Activity:
From the listing below, restate word for word the lines from the line containing "text-decoration: underline ->" down through the line containing "testimonio de la". Exclude pictures.

Given data:

== Segment start ==

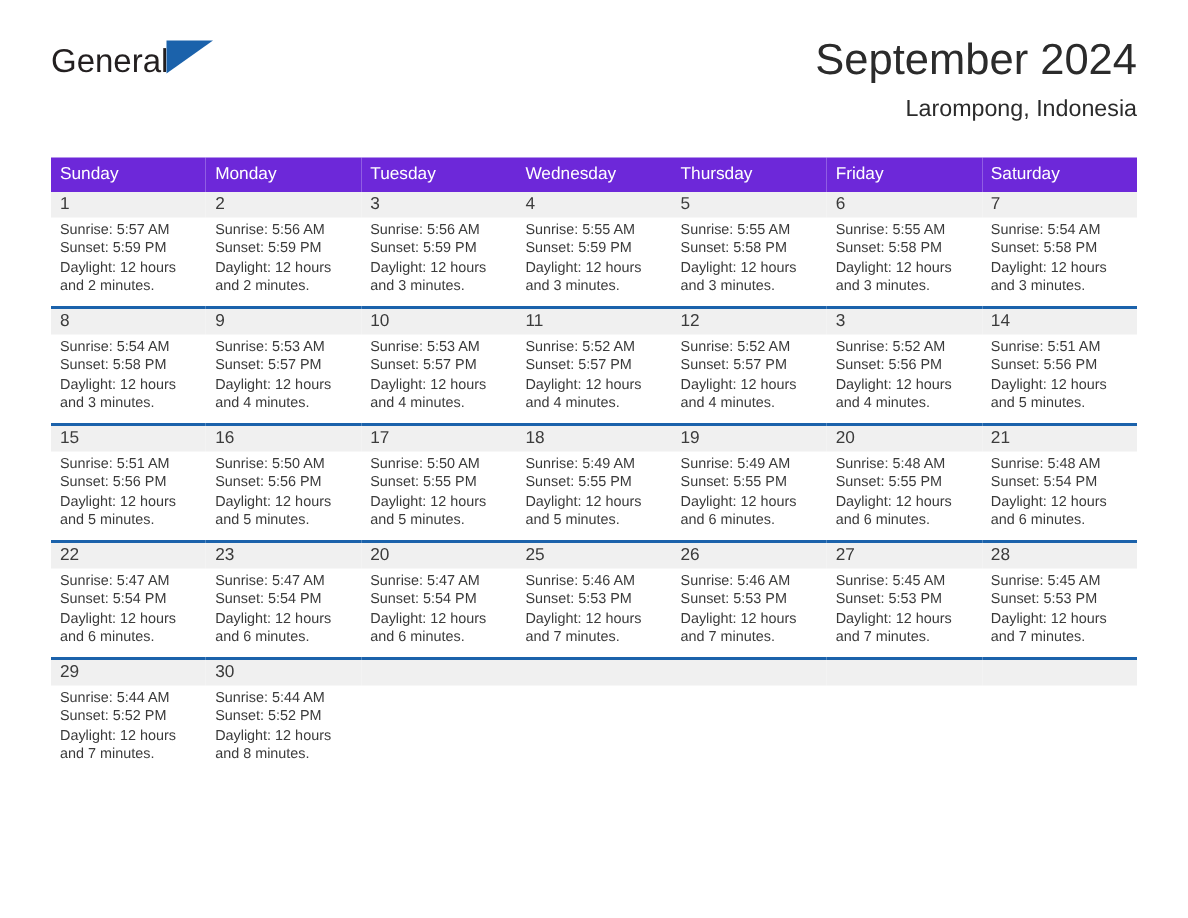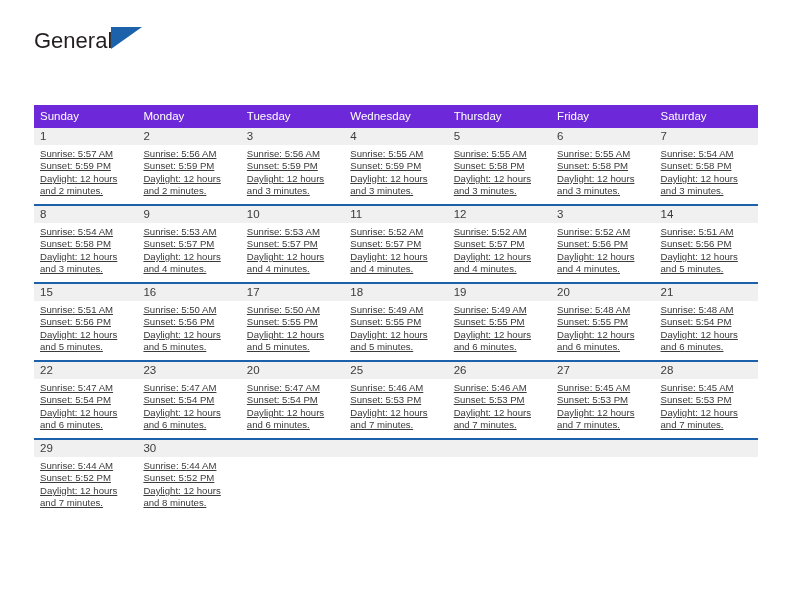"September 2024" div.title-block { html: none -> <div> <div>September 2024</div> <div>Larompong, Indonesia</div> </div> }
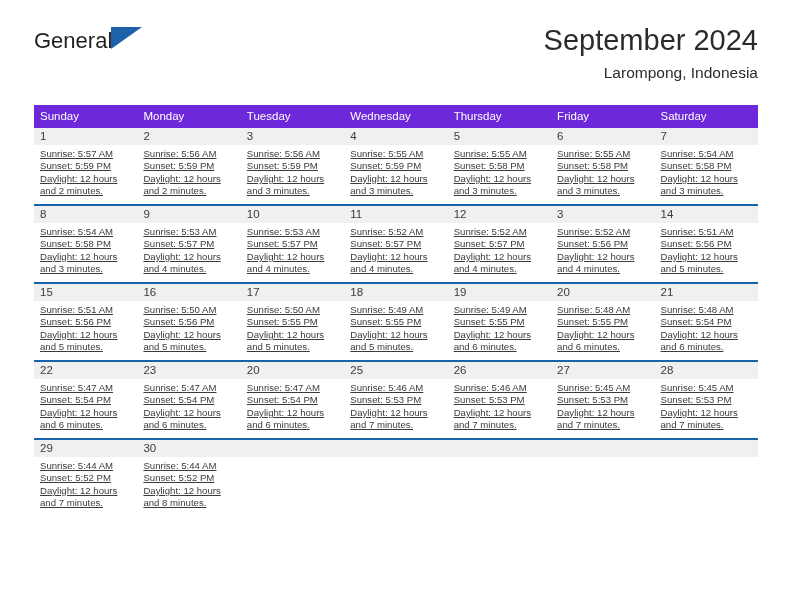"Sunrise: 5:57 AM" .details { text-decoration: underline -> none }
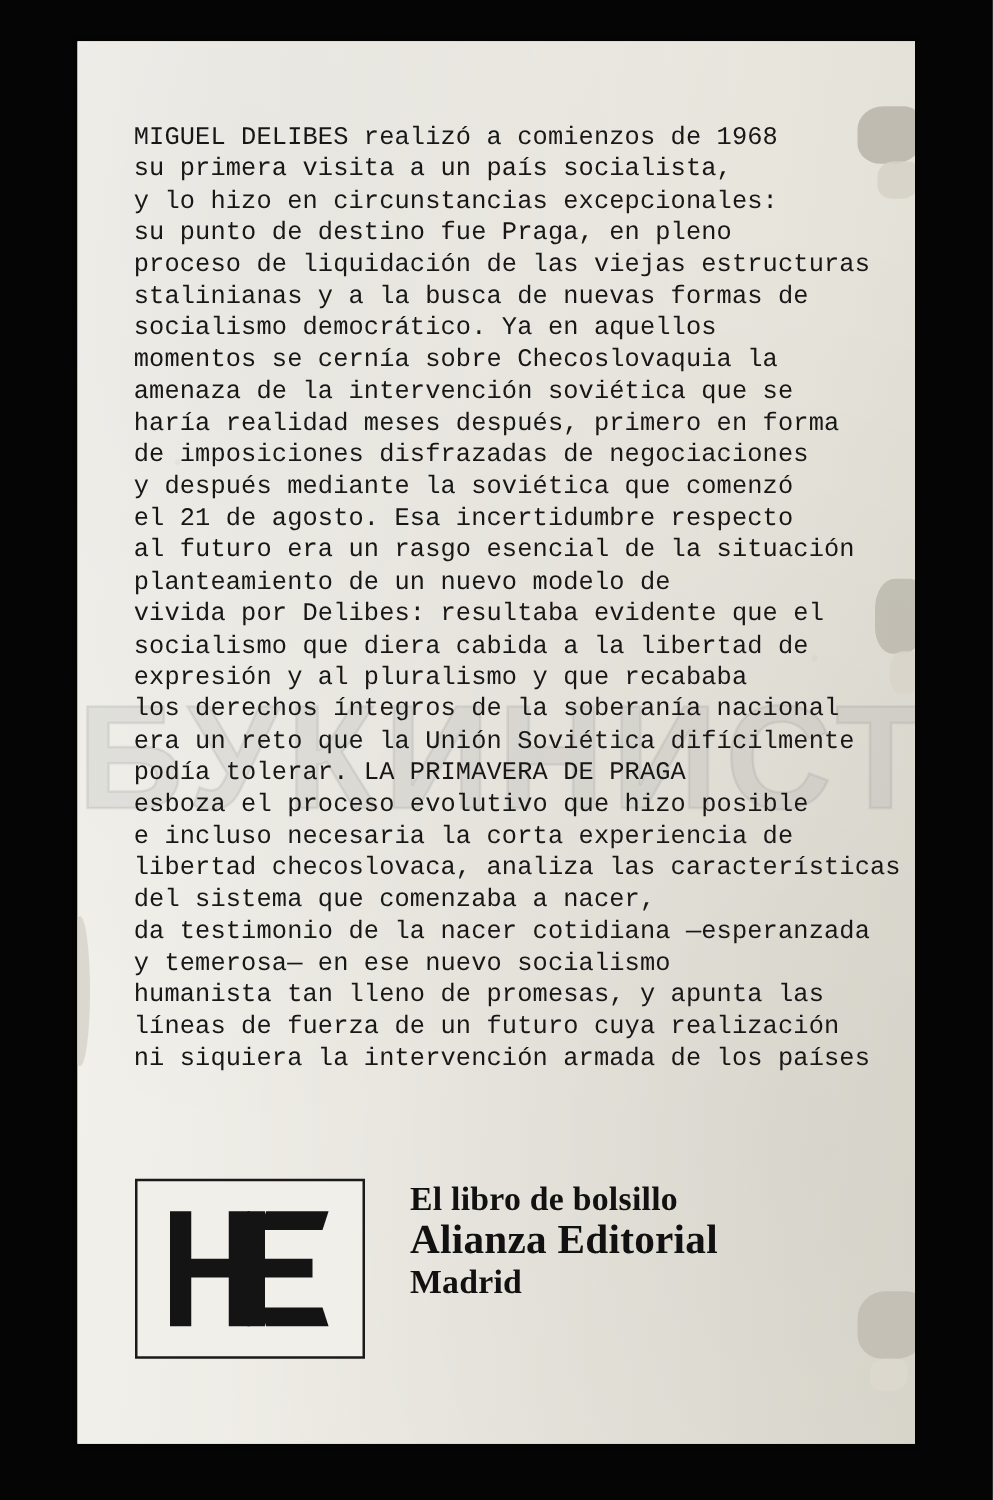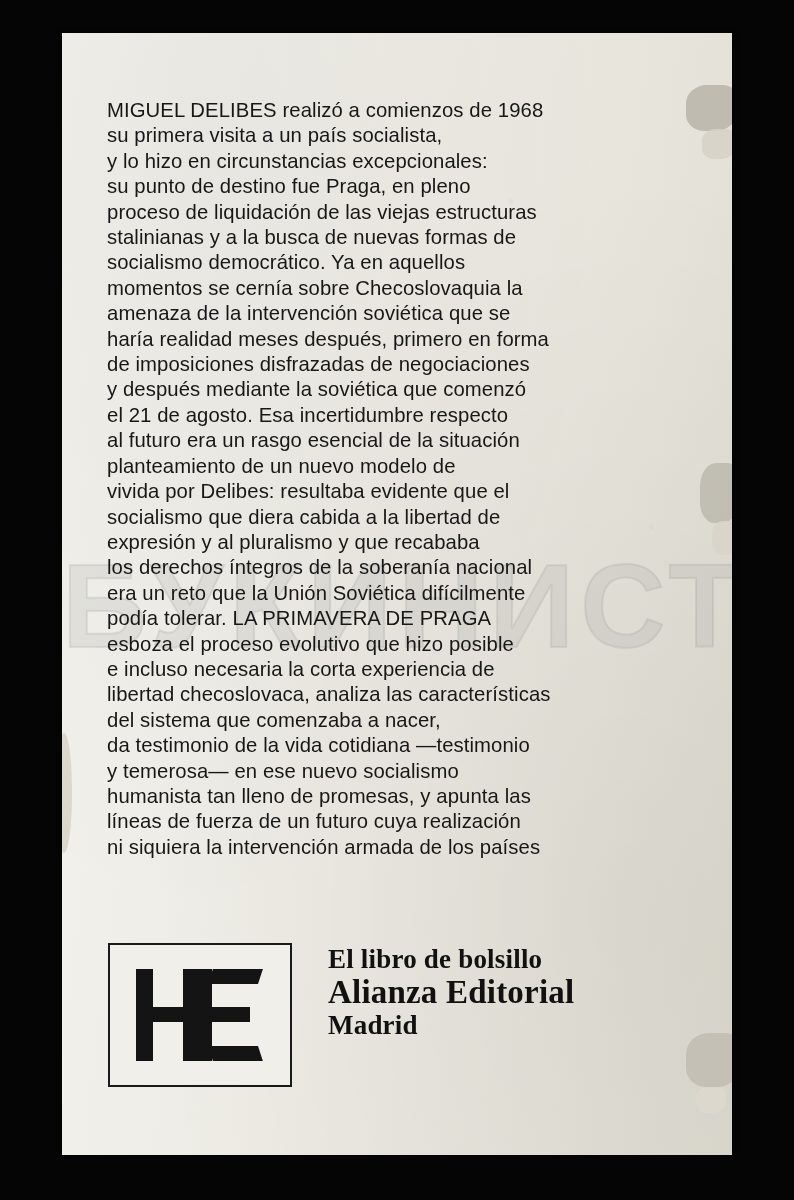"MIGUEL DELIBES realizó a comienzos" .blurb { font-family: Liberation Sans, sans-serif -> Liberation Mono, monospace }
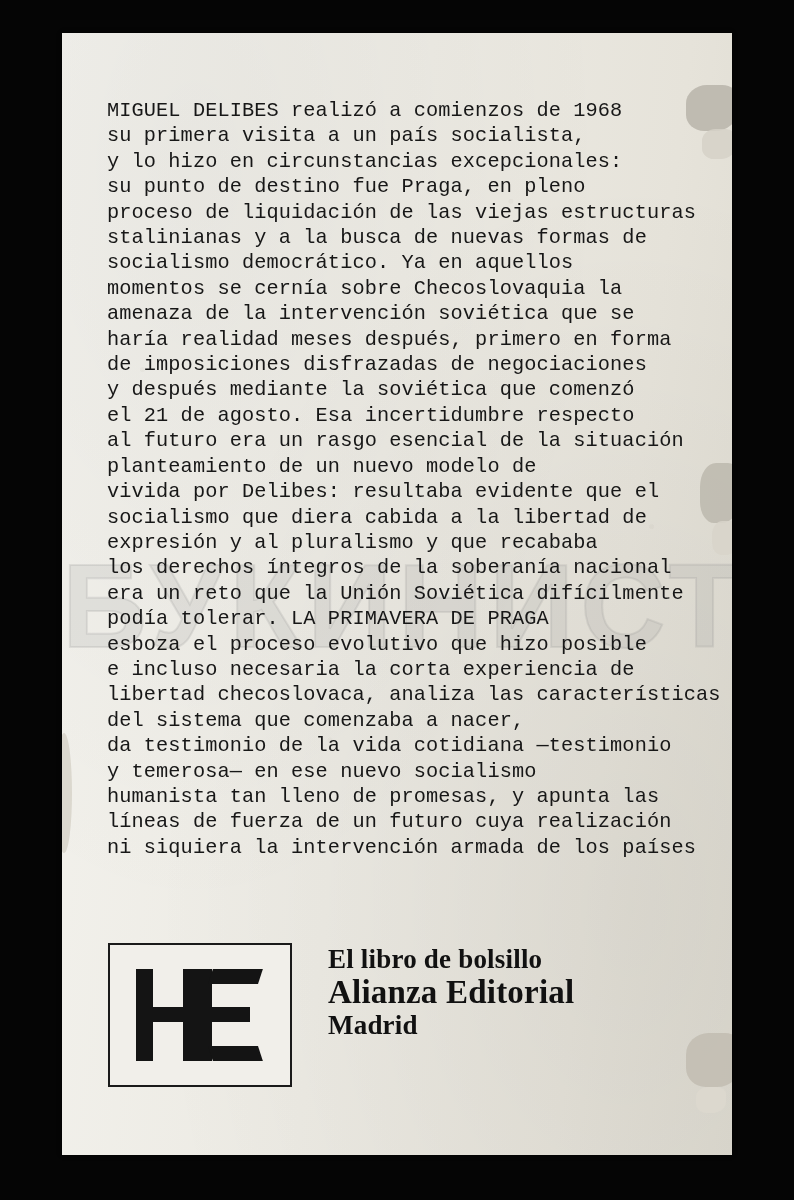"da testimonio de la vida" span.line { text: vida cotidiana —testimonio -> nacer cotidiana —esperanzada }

== Segment end ==
== Segment start ==

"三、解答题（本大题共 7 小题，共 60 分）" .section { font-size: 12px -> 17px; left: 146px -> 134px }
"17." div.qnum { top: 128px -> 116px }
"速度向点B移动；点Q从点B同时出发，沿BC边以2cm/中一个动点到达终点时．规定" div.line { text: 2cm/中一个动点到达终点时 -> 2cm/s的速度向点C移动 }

== Segment end ==

Solution to the exercise:
"Sunrise: 5:57 AM" .details { text-decoration: underline -> none }
"MIGUEL DELIBES realizó a comienzos" .blurb { font-family: Liberation Sans, sans-serif -> Liberation Mono, monospace }
"da testimonio de la vida" span.line { text: vida cotidiana —testimonio -> nacer cotidiana —esperanzada }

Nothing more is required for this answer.